[Front-end code edit data]
══════

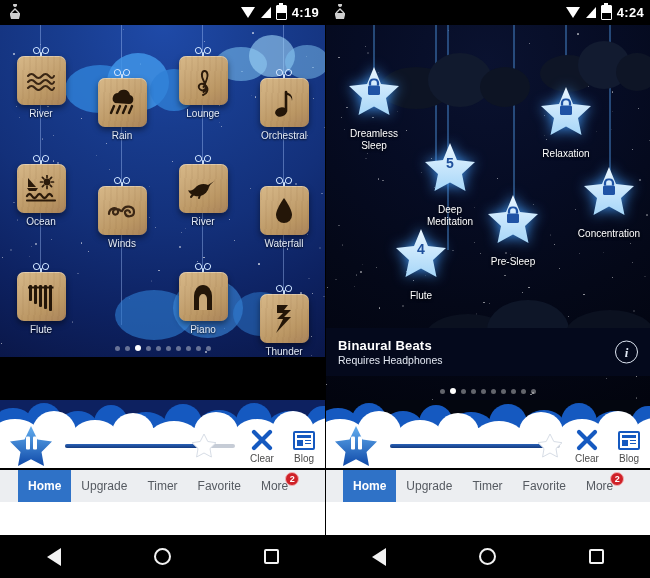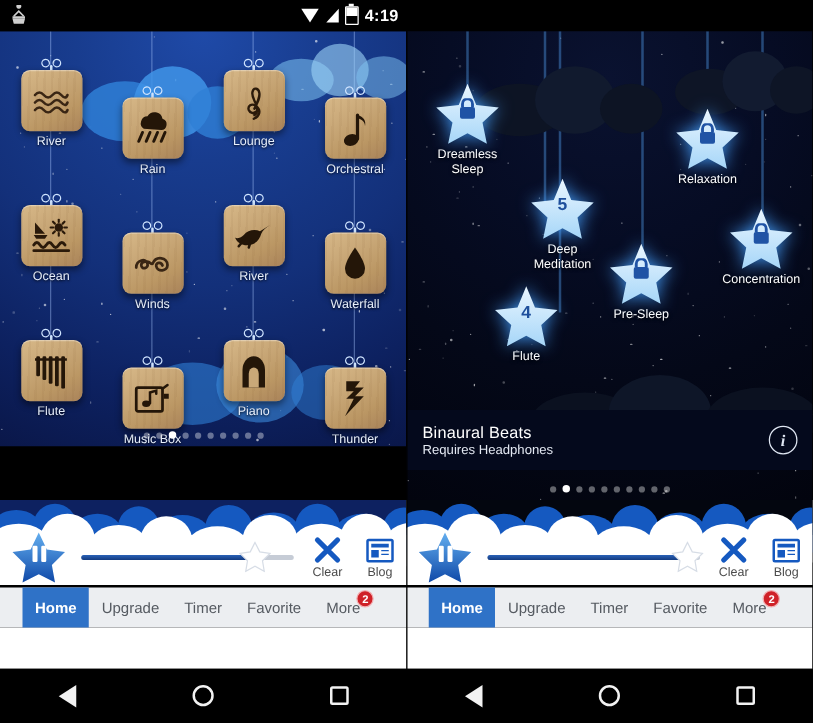--- a/index.html
+++ b/index.html
@@ -57,27 +57,27 @@
   .tile-label{margin-top:3px;font-size:10px;color:#eaf2ff;text-shadow:0 1px 2px rgba(0,0,0,.9);line-height:11px;}
 
   
   .star-wrap{position:absolute;width:72px;text-align:center;}
   .starshape{width:54px;height:52px;margin:0 auto;position:relative;
     filter:drop-shadow(0 0 7px rgba(70,160,255,.95));}
   .starshape svg{display:block;}
   .star-num{position:absolute;left:0;right:0;top:42%;transform:translateY(-50%);
     font-size:14px;font-weight:bold;color:#1e4f9c;z-index:3;}
   .star-lock{position:absolute;left:0;right:0;top:42%;transform:translateY(-50%);z-index:3;display:flex;justify-content:center;}
-  .star-label{margin-top:1px;font-size:10px;color:#fff;text-shadow:0 1px 3px #000;line-height:12px;}
+  .star-label{margin-top:11px;font-size:10px;color:#fff;text-shadow:0 1px 3px #000;line-height:12px;}
 
   
   .bbanner{position:absolute;left:0;bottom:24px;width:100%;height:48px;
     background:linear-gradient(#04091c 0%,#04091c 100%);display:flex;align-items:center;}
   .bb-text{margin-left:13px;}
-  .bb-title{font-size:13px;font-weight:normal;color:#fff;letter-spacing:.2px;}
+  .bb-title{font-size:13px;font-weight:bold;color:#fff;letter-spacing:.2px;}
   .bb-sub{font-size:10.5px;color:#e3e8f2;margin-top:1px;}
   .info-ico{position:absolute;right:12px;top:50%;transform:translateY(-50%);
     width:21px;height:21px;border:1.7px solid #dfe6f2;border-radius:50%;
     color:#dfe6f2;font-size:13px;font-style:italic;font-family:"Liberation Serif",serif;
     display:flex;align-items:center;justify-content:center;font-weight:bold;}
 
   
   .dots{position:absolute;left:0;width:100%;bottom:6px;display:flex;justify-content:center;gap:5px;}
   .dots i{width:5px;height:5px;border-radius:50%;background:rgba(255,255,255,.38);display:block;}
   .dots i.on{background:#fff;width:6px;height:6px;margin-top:-.5px;}
@@ -396,35 +396,20 @@
             <rect x="12" y="2" width="3" height="22" rx="1"></rect>
             <rect x="17" y="2" width="3" height="24" rx="1"></rect>
             <rect x="22" y="2" width="3" height="26" rx="1"></rect>
           </g>
           <path d="M1 4.5 L26.5 4.5" stroke="#241608" stroke-width="2"></path>
         </svg>
       </div>
       <div class="tile-label">Flute</div>
     </div>
 
-    <div class="tile-wrap" style="left:93px;top:260px;">
-      <div class="hook">
-          <span></span>
-        </div>
-      <div class="tile">
-        <svg width="30" height="26" viewBox="0 0 30 26">
-          <rect x="2" y="4" width="21" height="19" rx="1.5" fill="none" stroke="#241608" stroke-width="2.2"></rect>
-          <ellipse cx="10" cy="17" rx="3.3" ry="2.6" fill="#241608"></ellipse>
-          <path d="M13 16.5 L13 8 L18 6.5 L18 9" stroke="#241608" stroke-width="2" fill="none" stroke-linecap="round"></path>
-          <rect x="24" y="9" width="4" height="4" fill="#241608"></rect>
-          <path d="M23 5 L27 2" stroke="#241608" stroke-width="2" stroke-linecap="round"></path>
-        </svg>
-      </div>
-      <div class="tile-label">Music Box</div>
-    </div>
 
     <div class="tile-wrap" style="left:174px;top:238px;">
       <div class="hook">
           <span></span>
         </div>
       <div class="tile">
         <svg width="26" height="28" viewBox="0 0 26 28">
           <path d="M4 27 L4 13 a9 11 0 0 1 18 0 L22 27 z" fill="#241608"></path>
           <path d="M17 27 L17 16 a4 5 0 0 0 -8 0 L9 27" fill="#c9a878"></path>
         </svg>
@@ -558,20 +543,38 @@
 
   <div class="navbar">
     <span class="nav-back"></span>
     <span class="nav-home"></span>
     <span class="nav-rec"></span>
   </div>
 </div>
 
 <div class="screen right">
 
+  <div class="statusbar">
+    <div class="sb-left">
+      <svg width="18" height="17" viewBox="0 0 18 17">
+          <path d="M4 11 L14 11 L13 15 L5 15 Z" fill="#cfcfcf"></path>
+          <path d="M4 11 L14 11 L14 9 L4 9 Z" fill="#cfcfcf"></path>
+          <path d="M9 3 a2 2 0 1 1 0.1 0" fill="#cfcfcf"></path>
+          <path d="M5 9 L9 5 L13 9" stroke="#cfcfcf" stroke-width="1.4" fill="none"></path>
+        </svg>
+    </div>
+    <div class="sb-right">
+      <span class="wifi">
+          <i></i>
+        </span>
+      <span class="sig"></span>
+      <span class="batt"></span>
+      <span class="sb-clock">4:24</span>
+    </div>
+  </div>
 
   <div class="bg-right">
     <div class="starfield" id="sf-right">
         <i style="width: 1px; height: 1px; left: 22.2%; top: 23%; opacity: 0.19;"></i>
         <i style="width: 1.1px; height: 1.1px; left: 14.6%; top: 24.5%; opacity: 0.51;"></i>
         <i style="width: 0.7px; height: 0.7px; left: 32.5%; top: 35.5%; opacity: 0.51;"></i>
         <i style="width: 1.5px; height: 1.5px; left: 78.4%; top: 21.4%; opacity: 0.6;"></i>
         <i style="width: 1.1px; height: 1.1px; left: 6.6%; top: 21.8%; opacity: 0.51;"></i>
         <i style="width: 1.4px; height: 1.4px; left: 12.2%; top: 5.6%; opacity: 0.41;"></i>
         <i style="width: 0.5px; height: 0.5px; left: 86.5%; top: 94%; opacity: 0.32;"></i>

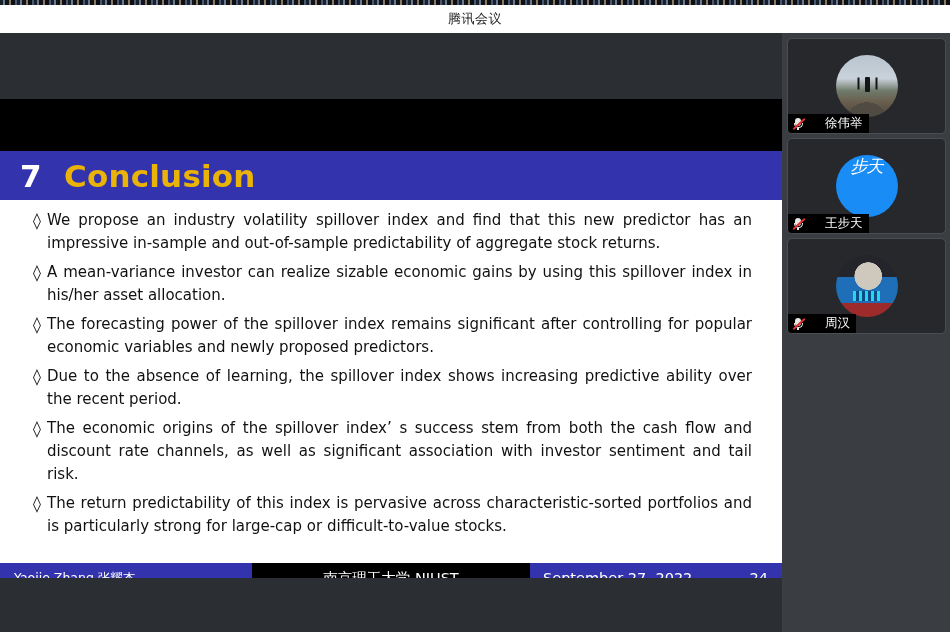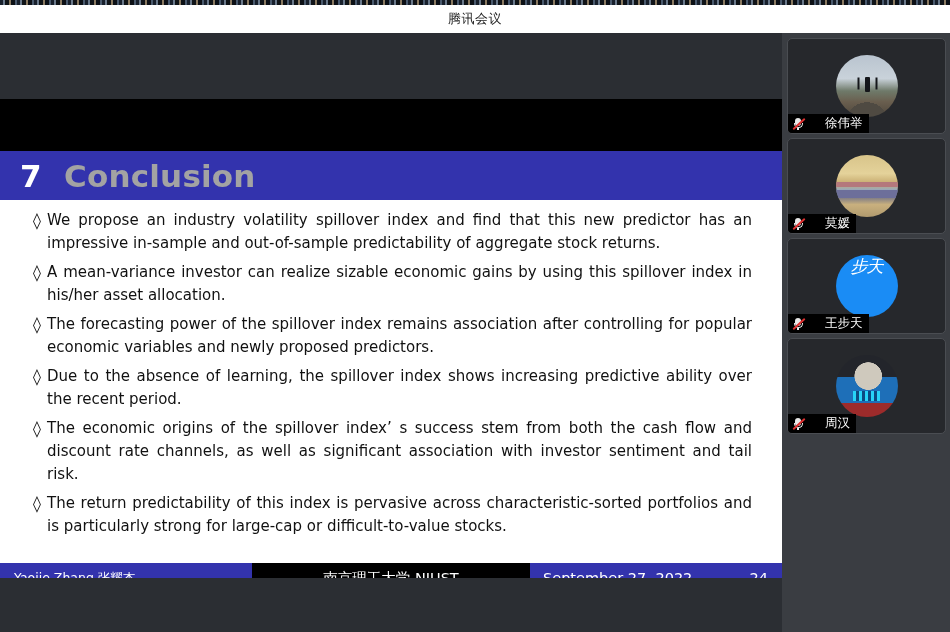--- a/index.html
+++ b/index.html
@@ -58,21 +58,21 @@
     position: absolute; left: 0; top: 118px; width: 782px; height: 49px;
     background: #3333ad;
     display: flex; align-items: center;
   }
   .slide-num {
     color: #fff; font-weight: bold; font-size: 31px;
     margin-left: 20px; width: 44px;
     font-family: "DejaVu Sans", "Liberation Sans", sans-serif;
   }
   .slide-heading {
-    color: #a3a3a3; font-weight: bold; font-size: 31px;
+    color: #eab308; font-weight: bold; font-size: 31px;
     font-family: "DejaVu Sans", "Liberation Sans", sans-serif;
     letter-spacing: .2px;
   }
 
   .slide-body {
     position: absolute; left: 0; top: 167px; width: 782px; height: 363px;
     background: #fff;
     padding: 9px 30px 0 33px;
   }
   .bullet {
@@ -348,21 +348,21 @@
         <div class="bullet">
           <span class="bullet-mark">◊</span>
           <span class="bullet-text">We propose an industry volatility spillover index and find that this new predictor has an impressive in-sample and out-of-sample predictability of aggregate stock returns.</span>
         </div>
         <div class="bullet">
           <span class="bullet-mark">◊</span>
           <span class="bullet-text">A mean-variance investor can realize sizable economic gains by using this spillover index in his/her asset allocation.</span>
         </div>
         <div class="bullet">
           <span class="bullet-mark">◊</span>
-          <span class="bullet-text">The forecasting power of the spillover index remains association after controlling for popular economic variables and newly proposed predictors.</span>
+          <span class="bullet-text">The forecasting power of the spillover index remains significant after controlling for popular economic variables and newly proposed predictors.</span>
         </div>
         <div class="bullet">
           <span class="bullet-mark">◊</span>
           <span class="bullet-text">Due to the absence of learning, the spillover index shows increasing predictive ability over the recent period.</span>
         </div>
         <div class="bullet">
           <span class="bullet-mark">◊</span>
           <span class="bullet-text">The economic origins of the spillover index’ s success stem from both the cash flow and discount rate channels, as well as significant association with investor sentiment and tail risk.</span>
         </div>
         <div class="bullet">
@@ -396,32 +396,20 @@
         <span class="ic-mic-off">
           <i class="cap"></i>
             <i class="arc"></i>
             <i class="stem"></i>
             <i class="slash"></i>
         </span>
         <span class="nm">徐伟举</span>
       </div>
     </div>
 
-    <div class="tile">
-      <div class="avatar av-sunset"></div>
-      <div class="name-chip">
-        <span class="ic-mic-off">
-          <i class="cap"></i>
-            <i class="arc"></i>
-            <i class="stem"></i>
-            <i class="slash"></i>
-        </span>
-        <span class="nm">莫媛</span>
-      </div>
-    </div>
 
 
 
     <div class="tile">
       <div class="avatar av-blue">
         <span>步天</span>
       </div>
       <div class="name-chip">
         <span class="ic-mic-off">
           <i class="cap"></i>

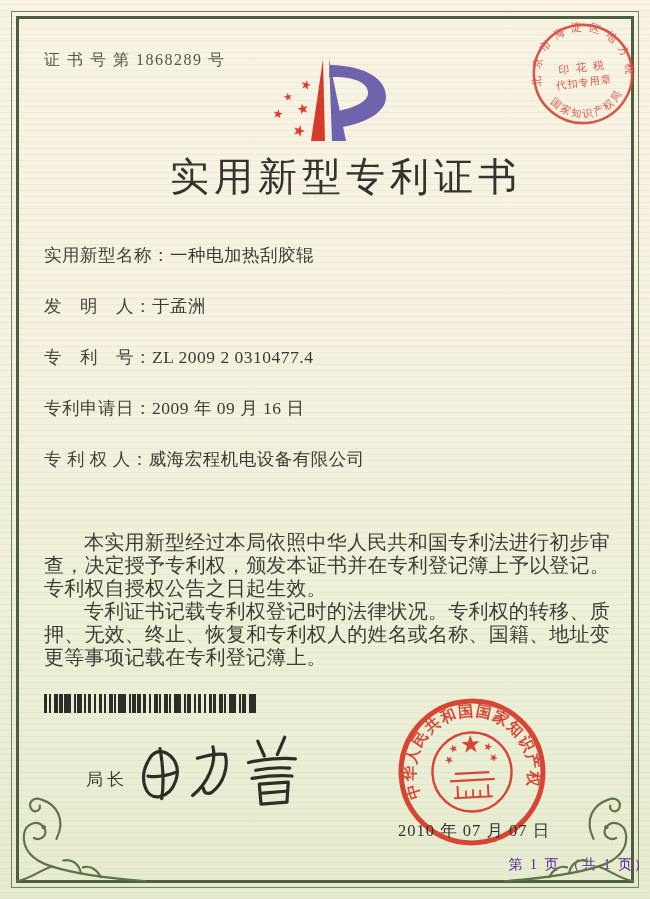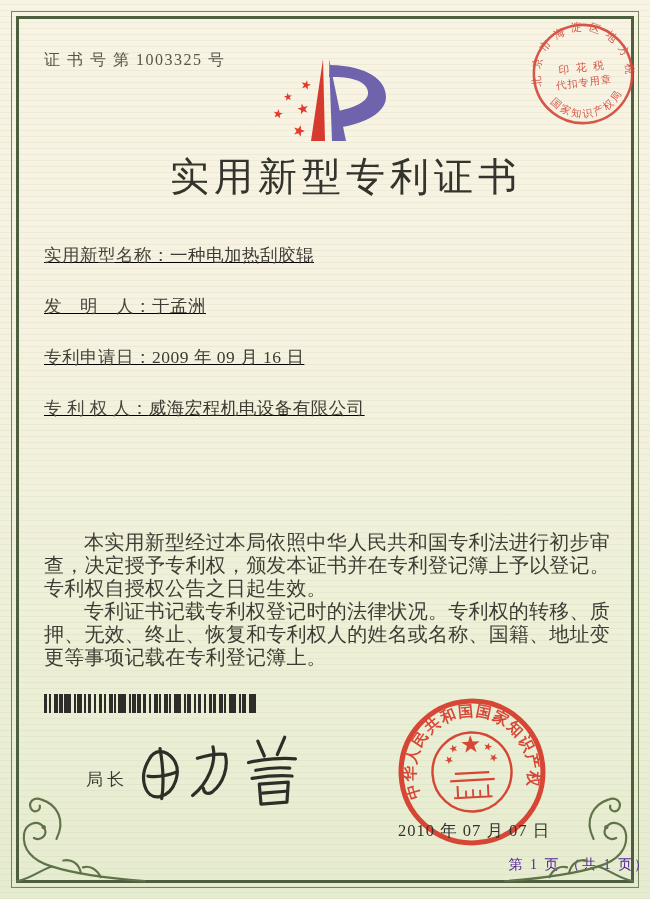--- a/index.html
+++ b/index.html
@@ -14,21 +14,21 @@
   .abs{position:absolute;}
   
   .frame-outer{ inset:11px; border:1.5px solid #74845f; pointer-events:none;}
   .frame-inner{ inset:16px; border:3px solid #4e5f3f; pointer-events:none;}
 
   .cert-no{ left:44px; top:50px; font-size:16px; letter-spacing:1.5px; color:#56554b; }
 
   .title{ left:0; top:150px; width:100%; text-align:center;
           font-size:39px; letter-spacing:5px; color:#34332d;padding-left:42px; }
 
-  .fields{ left:44px; top:243px; right:38px;text-decoration:underline; }
+  .fields{ left:44px; top:243px; right:38px; }
   .field-row{ font-size:17.5px; color:#403f37; letter-spacing:.5px;
               height:28px; margin-bottom:23px; white-space:nowrap;}
   .field-label{ color:#45443b; }
   .field-value{ color:#3c3b33; }
 
   .body-text{ left:44px; top:531px; right:40px; }
   .body-text p{ font-size:20px; line-height:23px; color:#3e3d35;
                 text-align:justify; text-indent:2em; letter-spacing:.2px;}
 
   .barcode{ left:44px; top:694px; width:212px; height:19px;
@@ -60,21 +60,21 @@
 
 <svg width="0" height="0" style="position:absolute" aria-hidden="true">
   <defs>
     <path id="star-shape" d="M0,-10 L2.35,-3.24 L9.51,-3.09 L3.80,1.24 L5.88,8.09 L0,4 L-5.88,8.09 L-3.80,1.24 L-9.51,-3.09 L-2.35,-3.24 Z"></path>
   </defs>
 </svg>
 
 <div class="abs frame-outer"></div>
 <div class="abs frame-inner"></div>
 
-<div class="abs cert-no">证 书 号 第 1003325 号</div>
+<div class="abs cert-no">证 书 号 第 1868289 号</div>
 
 <svg class="abs tax-stamp" width="108" height="108" viewBox="0 0 110 110">
   <defs>
     <path id="taxTopArc" d="M 13.7 70 A 44 44 0 1 1 96.3 70"></path>
     <path id="taxBotArc" d="M 16.9 77 A 44 44 0 0 0 93.1 77"></path>
   </defs>
   <circle cx="55" cy="55" r="50" fill="none" stroke="#d4493c" stroke-width="2.6"></circle>
   <text font-size="11" letter-spacing="6.5" fill="#d4493c">
     <textPath href="#taxTopArc" startOffset="8">北京市海淀区地方税务局</textPath>
   </text>
@@ -99,20 +99,23 @@
 </svg>
 
 <div class="abs title">实用新型专利证书</div>
 
 <div class="abs fields">
   <div class="field-row">
     <span class="field-label">实用新型名称：</span><span class="field-value">一种电加热刮胶辊</span>
   </div>
   <div class="field-row">
     <span class="field-label">发　明　人：</span><span class="field-value">于孟洲</span>
+  </div>
+  <div class="field-row">
+    <span class="field-label">专　利　号：</span><span class="field-value">ZL 2009 2 0310477.4</span>
   </div>
   <div class="field-row">
     <span class="field-label">专利申请日：</span><span class="field-value">2009 年 09 月 16 日</span>
   </div>
   <div class="field-row">
     <span class="field-label">专 利 权 人：</span><span class="field-value">威海宏程机电设备有限公司</span>
   </div>
 </div>
 
 <div class="abs body-text">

══════

*WORK TASK*
What is needed is a verbatim copy of every line in the records above from the one containing "inset:11px; border:1.5px solid" down to the one containing "left:44px; top:531px; right:40px;", both included, and nothing more.

*EXPECTED OUTPUT*
   .frame-outer{ inset:11px; border:1.5px solid #74845f; pointer-events:none;}
   .frame-inner{ inset:16px; border:3px solid #4e5f3f; pointer-events:none;}
 
   .cert-no{ left:44px; top:50px; font-size:16px; letter-spacing:1.5px; color:#56554b; }
 
   .title{ left:0; top:150px; width:100%; text-align:center;
           font-size:39px; letter-spacing:5px; color:#34332d;padding-left:42px; }
 
-  .fields{ left:44px; top:243px; right:38px;text-decoration:underline; }
+  .fields{ left:44px; top:243px; right:38px; }
   .field-row{ font-size:17.5px; color:#403f37; letter-spacing:.5px;
               height:28px; margin-bottom:23px; white-space:nowrap;}
   .field-label{ color:#45443b; }
   .field-value{ color:#3c3b33; }
 
   .body-text{ left:44px; top:531px; right:40px; }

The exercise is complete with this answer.